Vince Danielsen

No. 88
- Position: Slotback

Personal information
- Born: November 26, 1971 (age 54) Vancouver, British Columbia, Canada

Career information
- University: British Columbia

Career history
- 1994–2001: Calgary Stampeders

Awards and highlights
- 2× Grey Cup champion (1998, 2001); Dick Suderman Trophy (1998); Dr. Beattie Martin Trophy (1998); CFL West All-Star (1998);

= Vince Danielsen =

Canadian football player (born 1971)

Vince Danielsen (born November 26, 1971) is a Canadian former professional football receiver for the Calgary Stampeders of the Canadian Football League from 1994 to 2001. He was selected third overall in the bonus round of the 1994 Canadian College Draft.
Danielsen was a West Division All-Star two times and was the Grey Cup Most Valuable Canadian in 1998, and won another Grey Cup title in his last season in 2001. He played CIS football for the UBC Thunderbirds.

In 1998, Danielsen opened a private training studio in Calgary known as Innovative Fitness In 2006, this became known as the Innovative Fitness and Health Group. Later, it merged with Foothills Health Consultants. With Vince as the CEO, it was rebranded as Inliv. During those years, Vince wanted to find a way to help more Canadians, thus Wello was born, an innovative platform that offered virtual medical care.

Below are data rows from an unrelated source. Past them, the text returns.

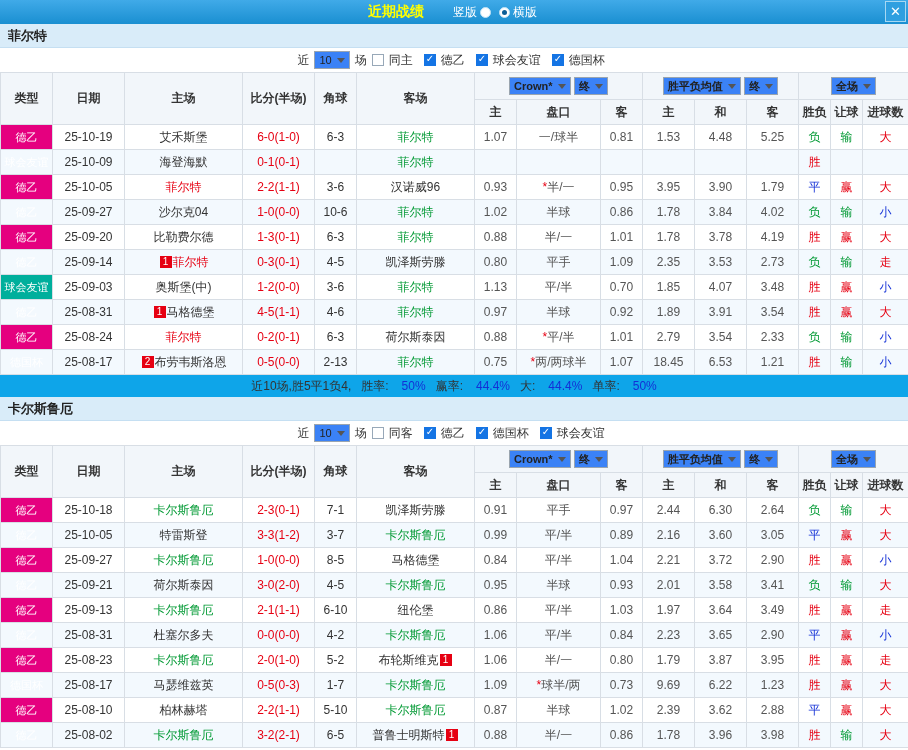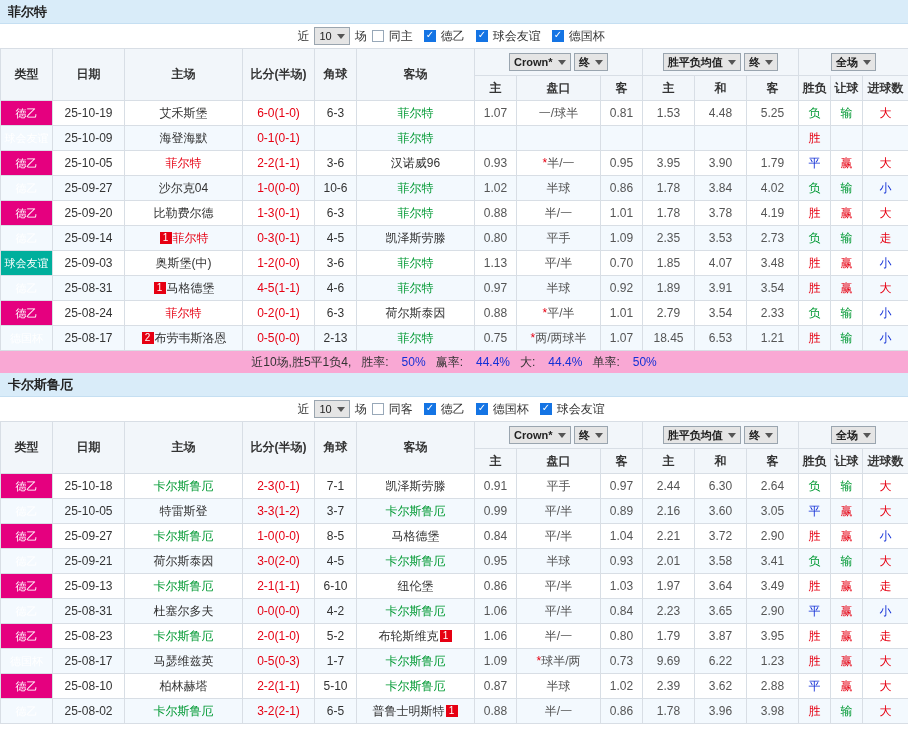--- a/index.html
+++ b/index.html
@@ -27,21 +27,21 @@
   
   .filterbar{height:24px;display:flex;align-items:center;justify-content:center;
              gap:5px;background:#fff}
   .cb{width:12px;height:12px;border:1px solid #98a8b8;background:#fff;display:inline-block;
       position:relative;vertical-align:-2px;cursor:pointer}
   .cb.on{background:#1474e4;border-color:#1474e4}
   .cb.on::after{content:"✓";position:absolute;left:1px;top:-2px;color:#fff;font-size:10px;font-weight:bold}
   .cb-label{margin-right:6px}
 
   
-  .sel{display:inline-flex;align-items:center;border:1px solid #9aa5af;background:#e5e5e5;
+  .sel{display:inline-flex;align-items:center;border:1px solid #9aa5af;background:#3b82f6;
        height:18px;padding:0 4px;font-size:11px;color:#222;cursor:pointer;white-space:nowrap}
   .sel .ar{width:0;height:0;border:4px solid transparent;border-top:5px solid #555;
        margin-left:5px;margin-top:5px}
 
   
   table{width:908px;border-collapse:collapse;table-layout:fixed}
   th,td{border:1px solid #d8dee5;text-align:center;padding:0 2px;height:25px;
         overflow:hidden;white-space:nowrap}
   thead th{background:#f2f6fa;font-weight:bold;color:#333}
   thead tr.selrow th{height:27px}
@@ -55,28 +55,36 @@
   .c-r{color:#e60012}
   .c-g{color:#009933}
   .c-b{color:#1330d6}
   .c-k{color:#333}
   .star{color:#e60012}
   .badge{display:inline-block;background:#e60012;color:#fff;font-size:10px;width:12px;
          height:12px;line-height:12px;text-align:center;margin:0 1px;vertical-align:1px}
 
   
   .summary{height:22px;display:flex;align-items:center;justify-content:center;gap:10px;
-           background:#f9a8d4;color:#333}
+           background:#0ea5e9;color:#333}
   .summary .v{color:#1330d6;margin-left:13px}
 </style>
 </head>
 <body>
 
 <div class="app">
 
+  <div class="titlebar">
+    <span class="tb-title">近期战绩</span>
+    <span class="mode-label">竖版</span>
+    <span class="radio"></span>
+    <span class="radio on" style="margin-left:8px"></span>
+    <span class="mode-label">横版</span>
+    <span class="closebtn">✕</span>
+  </div>
 
   <div class="teambar">
     <span>菲尔特</span>
   </div>
 
   <div class="filterbar">
     <span>近</span>
     <span class="sel">
         <span>10</span>
         <span class="ar"></span>

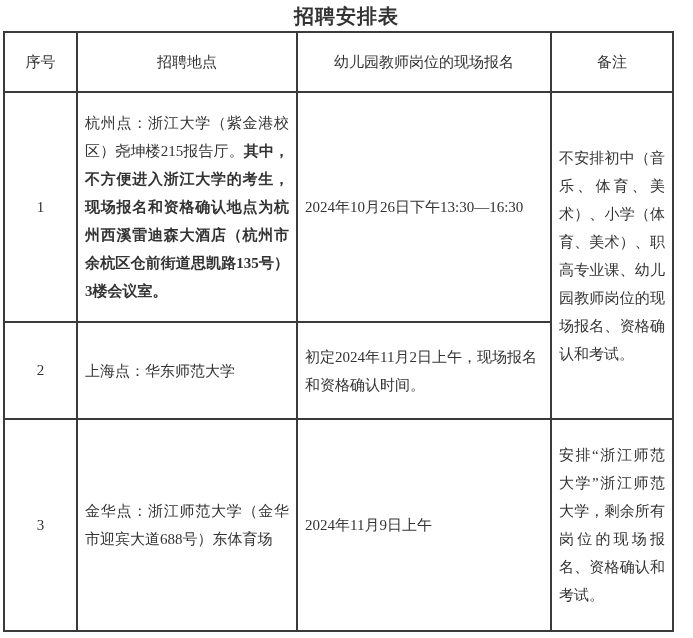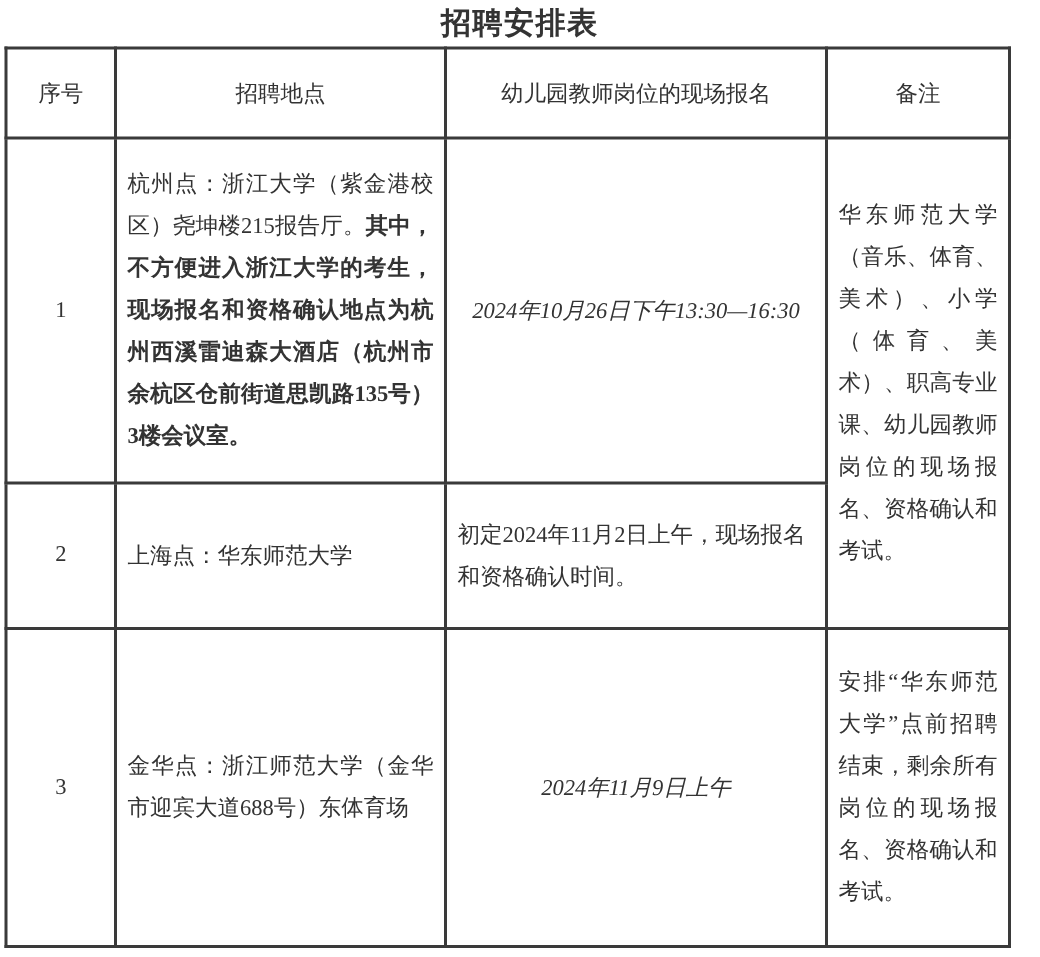--- a/index.html
+++ b/index.html
@@ -38,21 +38,21 @@
     overflow: hidden;
   }
   tr.header-row { height: 60px; }
   tr.row-1 { height: 230px; }
   tr.row-2 { height: 97px; }
   tr.row-3 { height: 212px; }
   th.h-cell { text-align: center; font-size: 16px; }
   td.c-no { text-align: center; }
   td.c-loc { text-align: justify; line-height: 28px; }
   td.c-loc-single { text-align: left; border-radius: 15px; }
-  td.c-time-center { text-align: center; font-style: italic; }
+  td.c-time-center { text-align: left; }
   td.c-time-left { text-align: left; line-height: 28px; }
   td.c-remark { text-align: justify; line-height: 28px; padding: 2px 6px; }
   .seg-bold { font-weight: bold; }
 </style>
 </head>
 <body>
 
 <div class="page">
 
   <div class="doc-title">招聘安排表</div>
@@ -72,31 +72,31 @@
       <th class="h-cell">幼儿园教师岗位的现场报名</th>
       <th class="h-cell">备注</th>
     </tr>
 
     <tr class="row-1">
       <td class="c-no">1</td>
       <td class="c-loc">
         <span>杭州点：浙江大学（紫金港校区）尧坤楼215报告厅。</span><span class="seg-bold">其中，不方便进入浙江大学的考生，现场报名和资格确认地点为杭州西溪雷迪森大酒店（杭州市余杭区仓前街道思凯路135号）3楼会议室。</span>
       </td>
       <td class="c-time-center">2024年10月26日下午13:30—16:30</td>
-      <td class="c-remark" rowspan="2">华东师范大学（音乐、体育、美术）、小学（体育、美术）、职高专业课、幼儿园教师岗位的现场报名、资格确认和考试。</td>
+      <td class="c-remark" rowspan="2">不安排初中（音乐、体育、美术）、小学（体育、美术）、职高专业课、幼儿园教师岗位的现场报名、资格确认和考试。</td>
     </tr>
 
     <tr class="row-2">
       <td class="c-no">2</td>
       <td class="c-loc c-loc-single">上海点：华东师范大学</td>
       <td class="c-time-left">初定2024年11月2日上午，现场报名和资格确认时间。</td>
     </tr>
 
     <tr class="row-3">
       <td class="c-no">3</td>
       <td class="c-loc">金华点：浙江师范大学（金华市迎宾大道688号）东体育场</td>
       <td class="c-time-center">2024年11月9日上午</td>
-      <td class="c-remark">安排“华东师范大学”点前招聘结束，剩余所有岗位的现场报名、资格确认和考试。</td>
+      <td class="c-remark">安排“浙江师范大学”浙江师范大学，剩余所有岗位的现场报名、资格确认和考试。</td>
     </tr>
   </tbody>
     </table>
 
 </div>
 
 </body></html>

At the age of 14, Danielsen was diagnosed with non-Hodgkin's lymphoma. He has focused on childhood cancer as a charitable cause in Calgary, both by fund raising and in hospital support.
With fund raising his company has donated over $760,000 through the Train the Trainer event, and Every Yard Counts. All proceeds benefiting The Alberta Children's Hospital and The Kids Cancer Care Foundation to support all kids facing childhood cancer.